There was a "haunted house" at our school carnival.  It was a darkened classroom that had been rigged by a busy group of parents so that when you handed over your admission ticket you were led into a very dark and frightening place filled with sounds of creaking doors and wailing cats.  There was a table where you were led and told to plunge your hands into a deep bowl of "brains" (pasta noodles) or "eyeballs" (olives) and then a witch screamed in a corner and a light flashed on and off.  Her face was green and her hair was snarled and gray. 

So, why am I thinking about all this at Christmas? 

In the same room was another table at which you were to feel, taste, or smell things with your eyes covered by a blindfold and guess what they were.  It was a simple game, and with adrenaline shooting your senses into full alert, the experience was ingrained into deep memory cells.  One of the fragrances was cloves, one that I happen to like. 

I've been making Christmas cookies the past two days and cooking more food than usual. I used cloves in a traditional cookie recipe and the fragrance connected me instantaneously to the clove-sniffing moment in the haunted house. Odors are powerful that way.  You can probably think of a list of some very strong memories connected to very specific odors, and memories - vivid ones - come flooding back to you. 
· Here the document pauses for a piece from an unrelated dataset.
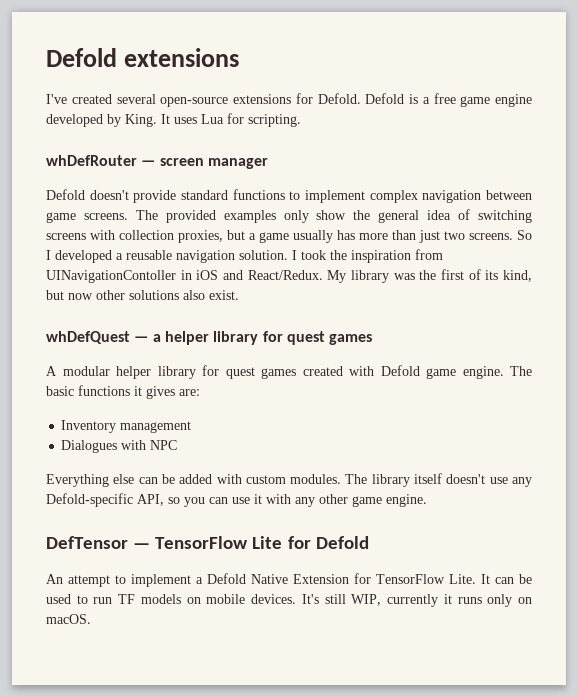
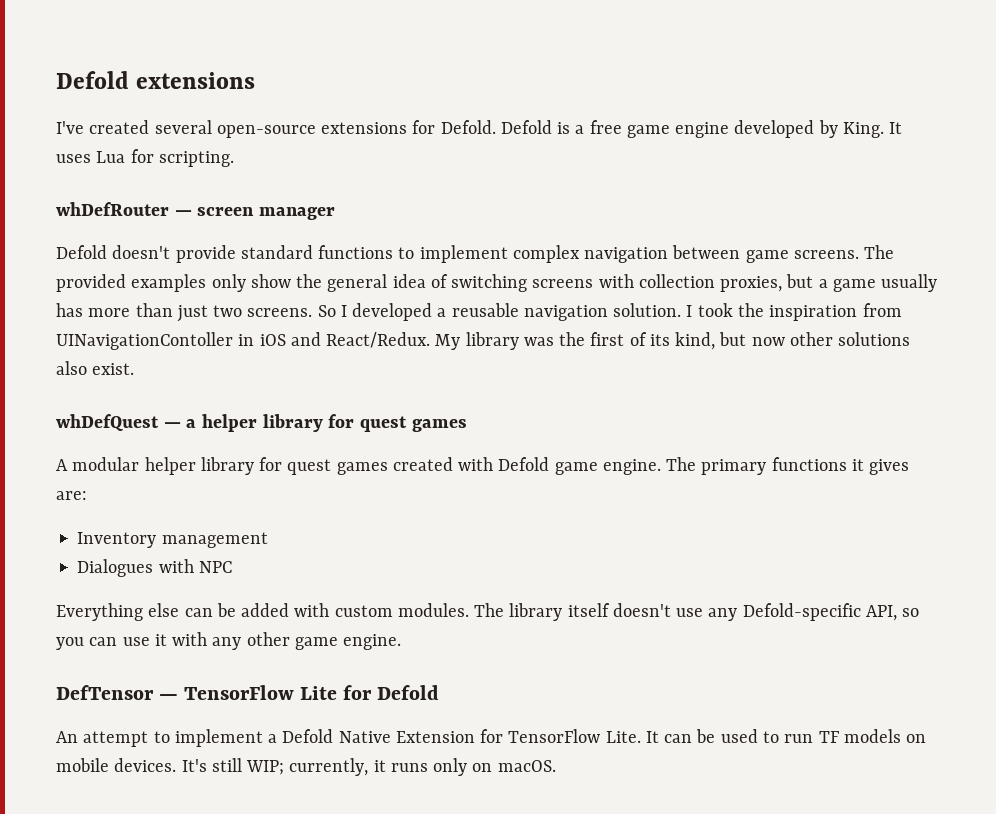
- The basic functions it gives are:
+ The primary functions it gives are:
- It's still WIP, currently it runs only on macOS.
+ It's still WIP; currently, it runs only on macOS.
People who have brain surgery when they're awake recall things like particular fragrances when one area of the brain is touched by the surgeon. Or, if you inhale some innocuous odor, you are immediately reminded of your grandmother or the old cat you used to have or a beautiful girl you once kissed.  Or, in my case, that handsome guy's after shave. 

A lot of the things we do during the holidays are intensely connected to familiar odors.  I can replicate a recipe my grandmother gave me if I inhale the dough's fragrance and know I've gotten it right. If I smell pine pitch, I think of a certain place or time, and usually that kind of memory will be the most significant one that's cemented in my mind by adrenaline or excitement that I was in the middle of when I smelled the odor.

Perfume makers in Paris have a whole host of essences that they create signature perfumes with.   Mothers who have only smelled their new babies one time after birth have its scent imprinted in their minds and know when a baby is not their own. The part of the brain that knows and remembers odors is one of the first to develop in our brains as we grow; it's very primitive and elemental. But, wouldn't you know it, our wise brain - the frontal lobes - develops last.  

Close your eyes and experience the fragrance of balsam or burning pine logs or slow-braised onions and see where your memory takes you.  Cloves took me to a haunted mansion experience, one that I have only recalled because I detected the cloves' fragrance, and one I had no idea would come to me until the very moment it happened.  You can use "good" fragrances to trigger pleasurable memories and help yourself take your mind off of what you're in the middle of now.  A caution though:  If the stress is too high while you are experiencing the old beloved fragrance, your mind will associate it with the more-adrenalized stressful moment of now instead of then. 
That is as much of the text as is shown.